Mahjong Glossary

Core riichi mahjong terms

This page gives an English-first glossary for the site’s most important riichi mahjong terms. Japanese readings are kept where useful, and the original Chinese term is shown for cross-reference with the main knowledge base.

Scope
Full article translations are still in progress. This glossary is meant to make the English navigation layer usable first.
01
Melding
副露/フロ

Opening your hand by calling chi, pon, or kan. It speeds up completion but removes closed-hand bonuses such as riichi and menzen tsumo.

02
Reach / Riichi
立直/リーチ

A declaration made with a closed tenpai hand. You place 1000 points and gain access to riichi-related bonuses while applying pressure to opponents.

03
Tenpai / Ready
聽牌/テンパイ

A ready hand that is one tile away from winning. The quality of tenpai depends heavily on the wait shape.

04
Shanten / Steps to Tenpai
向聽/シャンテン

The distance from tenpai. Zero shanten means ready, one shanten means one step away, and larger values indicate a slower hand.

05
Wait Pattern
聽牌型(待牌)/マチ

The exact wait pattern of a ready hand, such as ryanmen, kanchan, penchan, tanki, or shanpon.

06
Meld / Set
面子/メンツ

A completed three-tile block, either a sequence or a triplet. Standard winning hands normally require four mentsu and one pair.

07
Pair / Joint
搭子/ターツ

An incomplete two-tile block that may later become a full mentsu. Examples include ryanmen, kanchan, penchan, and pairs.

08
Wall / Kabe
壁牌/カベ

A wall read created when all four copies of a tile are visible, making some neighboring shapes impossible or less likely.

09
Suuji / Read
筋牌/スジ

A relative safety read derived from discard patterns and the structure of two-sided waits.

10
Tedashi / Hand Discard
手打(手出し)/テダシ

A tile discarded directly from the hand rather than the one just drawn. It often reveals more intention than tsumogiri.

11
Tsumogiri / Drawn Discard
模切/ツモギリ

Discarding the tile you just drew without changing your hand structure.

12
Mawashi / Maneuvering
兜牌/マワシ

A maneuvering line that mixes offense and defense by discarding relatively safe tiles while preserving hand progress.

13
Betaori / Full Fold
ベタオリ(全棄)/ベタオリ

A full fold. You stop attacking and prioritize the safest available tiles.

14
Damaten / Silent Tenpai
默聽/ダマテン

Silent tenpai.
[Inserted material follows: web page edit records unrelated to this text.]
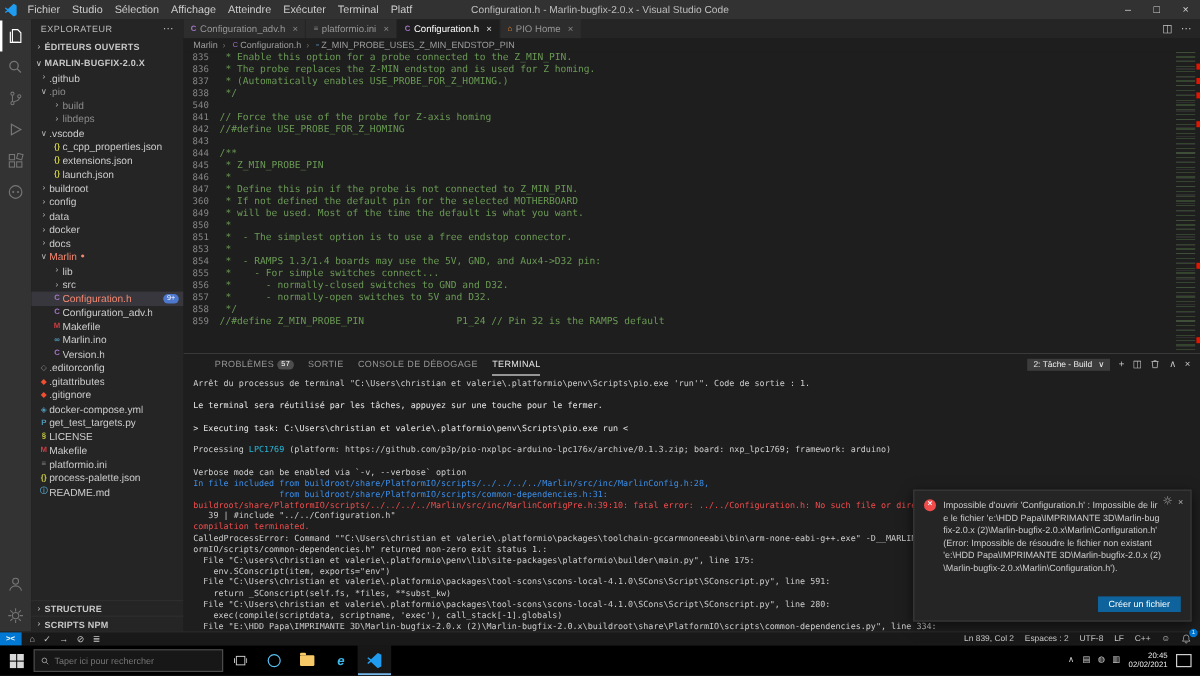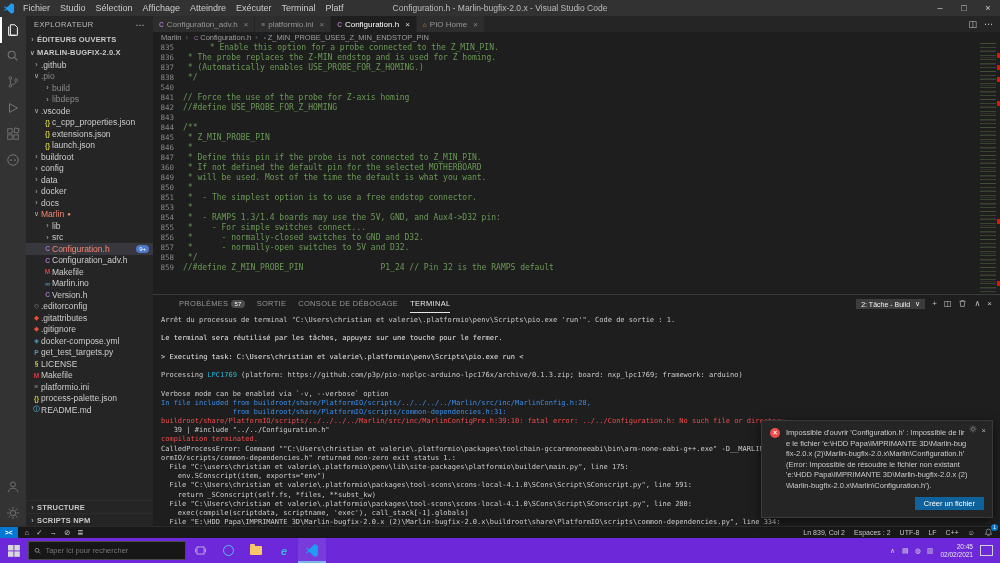--- a/index.html
+++ b/index.html
@@ -96,41 +96,41 @@
   .statusbar{height:12px;background:#191919;border-top:1px solid #2b2b2b;display:flex;align-items:center;font-size:7px;color:#c8c8c8;position:relative;z-index:6;}
   .remote{height:100%;background:#0078d4;color:#fff;display:flex;align-items:center;padding:0 5px;font-weight:bold;font-size:6.5px;}
   .sb-left{display:flex;align-items:center;gap:7px;padding:0 7px;}
   .sb-ico{font-size:7.5px;line-height:1;}
   .sb-right{margin-left:auto;display:flex;align-items:center;gap:9px;padding-right:7px;}
   .sb-item{white-space:nowrap;}
   .bell-wrap{position:relative;display:flex;align-items:center;}
   .bell-badge{position:absolute;top:-4px;right:-5px;background:#0078d4;font-size:5px;border-radius:4px;padding:0 2px;color:#fff;line-height:7px;}
 
   
-  .taskbar{height:25px;background:#6d28d9;display:flex;align-items:center;color:#e0e0e0;position:relative;z-index:6;}
+  .taskbar{height:25px;background:#000000;display:flex;align-items:center;color:#e0e0e0;position:relative;z-index:6;}
   .tb-btn{width:28px;height:100%;display:flex;align-items:center;justify-content:center;}
   .tb-btn.active{background:rgba(255,255,255,.09);box-shadow:inset 0 -2px 0 #75b6e7;}
   .search-box{width:158px;height:19px;background:#171717;border:1px solid #4a4a4a;display:flex;align-items:center;gap:4px;padding:0 5px;color:#9a9a9a;}
   .search-box input{background:transparent;border:none;outline:none;color:#b5b5b5;font-size:7.5px;width:100%;font-family:"Liberation Sans","DejaVu Sans",sans-serif;}
   .edge-e{font-size:11px;font-weight:bold;font-style:italic;color:#3db7ea;}
   .cortana{width:11px;height:11px;border:1.5px solid #58c0f0;border-radius:50%;}
   .folder-ico{width:12px;height:9px;background:#f8c967;border-radius:1px;position:relative;}
   .folder-ico::before{content:"";position:absolute;top:-2px;left:0;width:5px;height:2px;background:#f8c967;border-radius:1px 1px 0 0;}
   .tray{margin-left:auto;display:flex;align-items:center;gap:7px;padding-right:7px;}
   .tray-ico{font-size:7px;color:#d5d5d5;line-height:1;}
   .clock{text-align:right;font-size:6.5px;line-height:7.5px;color:#eaeaea;}
   .notif-center{width:13px;height:11px;border:1px solid #cfcfcf;}
 
   
   .toast{position:absolute;right:7px;bottom:45px;width:232px;background:#252526;border:1px solid #3a3a3b;box-shadow:0 3px 10px rgba(0,0,0,.6);padding:7px 8px 7px 8px;font-size:7.5px;color:#cccccc;z-index:10;}
   .toast-head-icons{position:absolute;top:4px;right:6px;display:flex;gap:5px;align-items:center;color:#b0b0b0;}
   .toast-body{display:flex;gap:6px;padding-right:16px;}
   .err-ico{flex:none;width:10px;height:10px;border-radius:50%;background:#f14c4c;color:#fff;font-size:7px;line-height:10px;text-align:center;font-weight:bold;}
   .toast-msg{line-height:1.4;word-break:break-all;}
-  .toast-actions{display:flex;justify-content:flex-end;margin-top:6px;}
+  .toast-actions{display:flex;justify-content:flex-end;margin-top:18px;}
   .btn-primary{background:#0e639c;color:#fff;padding:2px 9px;font-size:7.5px;border:none;font-family:"Liberation Sans","DejaVu Sans",sans-serif;}
 </style>
 </head>
 <body>
 
 <div class="screen">
 
   <div class="titlebar">
     <span class="tb-logo">
       <svg width="10" height="11" viewBox="0 0 15 16">
@@ -514,21 +514,21 @@
             <span class="bc-ico" style="color: rgb(117, 190, 255);">▫</span>
             <span>Z_MIN_PROBE_USES_Z_MIN_ENDSTOP_PIN</span>
           </span>
         </div>
 
       <div class="code-area">
         <div class="code-lines">
 
             <div class="cl">
               <span class="ln">835</span>
-              <span class="ct"><span class="ctin"><span style="color: rgb(106, 153, 85); margin-left: 22px;"> * Enable this option for a probe connected to the Z_MIN_PIN.</span></span></span>
+              <span class="ct"><span class="ctin"><span style="color: rgb(106, 153, 85);"> * Enable this option for a probe connected to the Z_MIN_PIN.</span></span></span>
             </div>
 
             <div class="cl">
               <span class="ln">836</span>
               <span class="ct"><span class="ctin"><span style="color: rgb(106, 153, 85);"> * The probe replaces the Z-MIN endstop and is used for Z homing.</span></span></span>
             </div>
 
             <div class="cl">
               <span class="ln">837</span>
               <span class="ct"><span class="ctin"><span style="color: rgb(106, 153, 85);"> * (Automatically enables USE_PROBE_FOR_Z_HOMING.)</span></span></span>

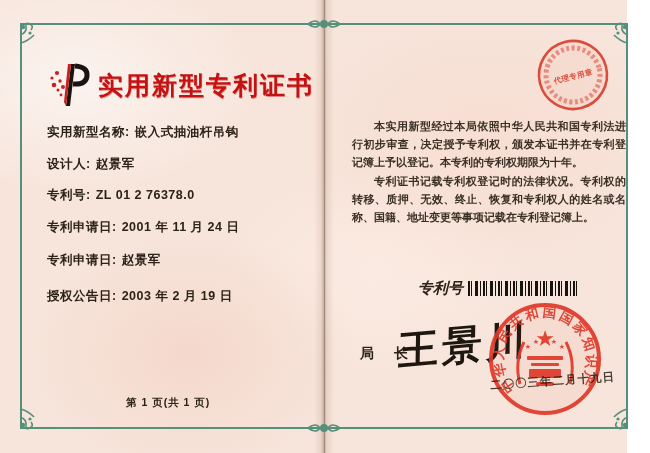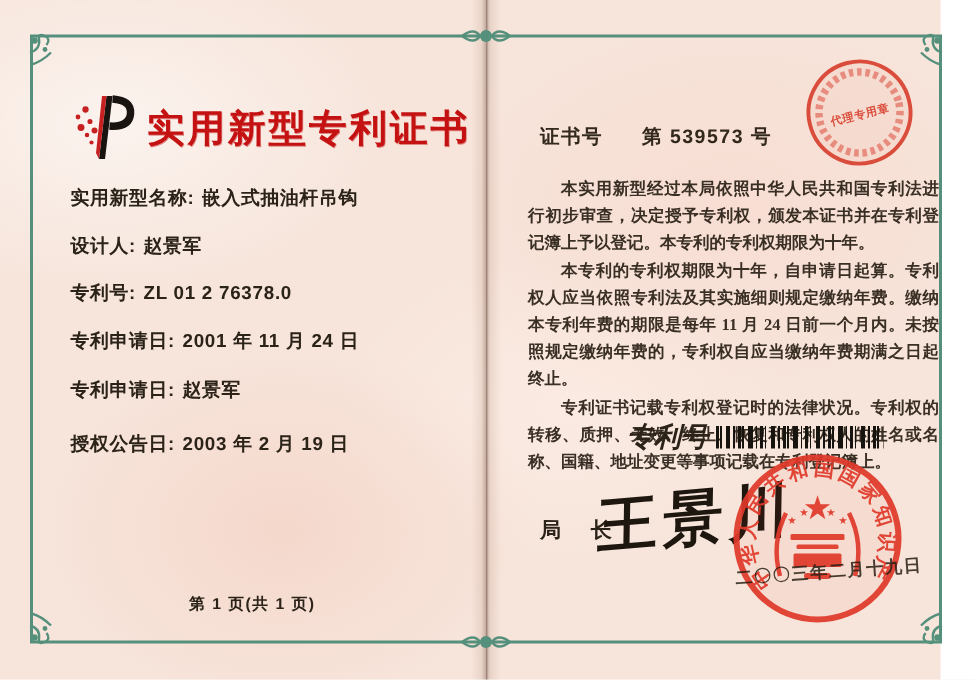--- a/index.html
+++ b/index.html
@@ -59,21 +59,21 @@
     transform:rotate(-14deg); opacity:.92; }
   .agent-seal .center-text{ position:absolute; left:8px; top:34px; width:58px; text-align:center;
     font-size:7.5px; font-weight:bold; color:#d8402e; letter-spacing:.5px; }
 
   .body-text{ position:absolute; left:352px; top:117px; width:274px; color:#3a2f24;
     font-size:11px; line-height:18.2px; text-align:justify; font-weight:bold;
     font-family:"Liberation Serif", serif; }
   .body-text p{ text-indent:2em; margin:0; }
 
   .barcode-row{ position:absolute; left:418px; top:279px; display:flex; align-items:center; }
-  .barcode-label{ font-size:18px; font-weight:bold; font-style:italic; color:#2b2218; margin-right:5px;
+  .barcode-label{ font-size:15px; font-weight:bold; font-style:italic; color:#2b2218; margin-right:5px;
     font-family:"Liberation Serif", serif; }
   .barcode{ width:112px; height:15px; background:
     repeating-linear-gradient(90deg,
       #17130f 0px,#17130f 2px, transparent 2px, transparent 3px,
       #17130f 3px,#17130f 4px, transparent 4px, transparent 7px,
       #17130f 7px,#17130f 10px, transparent 10px, transparent 12px,
       #17130f 12px,#17130f 13px, transparent 13px, transparent 15px); }
 
   .director-row{ position:absolute; left:360px; top:345px; font-size:14px; font-weight:bold;
     color:#2b2218; letter-spacing:8px; }
@@ -177,35 +177,31 @@
   </div>
   <div class="field f4">
     <span>专利申请日:</span><span class="val">赵景军</span>
   </div>
   <div class="field f5">
     <span>授权公告日:</span><span class="val">2003 年 2 月 19 日</span>
   </div>
 
   <div class="page-footer">第 1 页(共 1 页)</div>
 
-  <div class="certno-row">
-    <span>证书号</span><span class="certno-val">第 539573 号</span>
-  </div>
 
   <div class="agent-seal">
     <svg width="74" height="74" viewBox="0 0 74 74">
       <circle cx="37" cy="37" r="34" fill="rgba(224,70,50,0.05)" stroke="#d8402e" stroke-width="2.6"></circle>
       <circle cx="37" cy="37" r="27" fill="none" stroke="#d8402e" stroke-width="5" stroke-dasharray="3 2.5" opacity=".55"></circle>
     </svg>
     <span class="center-text">代理专用章</span>
   </div>
 
   <div class="body-text">
     <p>本实用新型经过本局依照中华人民共和国专利法进行初步审查，决定授予专利权，颁发本证书并在专利登记簿上予以登记。本专利的专利权期限为十年。</p>
-    <p>本专利的专利权期限为十年，自申请日起算。专利权人应当依照专利法及其实施细则规定缴纳年费。缴纳本专利年费的期限是每年 11 月 24 日前一个月内。未按照规定缴纳年费的，专利权自应当缴纳年费期满之日起终止。</p>
     <p>专利证书记载专利权登记时的法律状况。专利权的转移、质押、无效、终止、恢复和专利权人的姓名或名称、国籍、地址变更等事项记载在专利登记簿上。</p>
   </div>
 
   <div class="barcode-row">
     <span class="barcode-label">专利号</span>
     <span class="barcode"></span>
   </div>
 
   <div class="director-row">局 长</div>
   <div class="signature">王景川</div>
You keep a ready hand without declaring riichi in order to stay hidden or wait for improvement.

15
Self-draw Win
自摸/ツモ

Winning by drawing the needed tile yourself.

16
Discard Win / Ron
榮和/ロン

Winning from another player’s discard.

17
Han / Doubles
/ハン

The multiplier-like unit used to value a hand. Han and fu together determine the final score.

18
Fu / Mini-points
/

Mini-points awarded for hand structure, wait shape, and win method. Fu combines with han to produce the score.

19
Yakuman / Limit Hand
役滿/ヤクマン

A top-tier limit hand such as Kokushi Musou or Suuankou.

20
Pinfu
平和/ピンフ

A basic one-han closed hand made of sequences, a non-value pair, and a two-sided wait.

21
No Suuji / No Read
無筋/ムスジ

A tile that cannot be justified as relatively safe through suuji logic.

22
Genbutsu / Safe Discard
現物/ゲンブツ

A tile already discarded by the target opponent and therefore completely safe against that opponent.

23
Draw / Exhaustive Draw
流局/リュウキョク

An exhaustive draw when the wall runs out before anyone wins.

24
Feeding into Win / Deal-in
放銃/ホウジュウ

Dealing into an opponent’s winning hand with your discard.

25
Furiten
振聽/フリテン

A restriction preventing ron when your own discarded tiles include your winning tile or when same-turn conditions apply.

26
Oikake Riichi
追立/オイカケ

Chasing riichi after another player has already declared riichi.

27
Ryanmen / Two-sided Wait
兩面聽/リャンメン

A two-sided wait, usually the strongest and most flexible wait shape.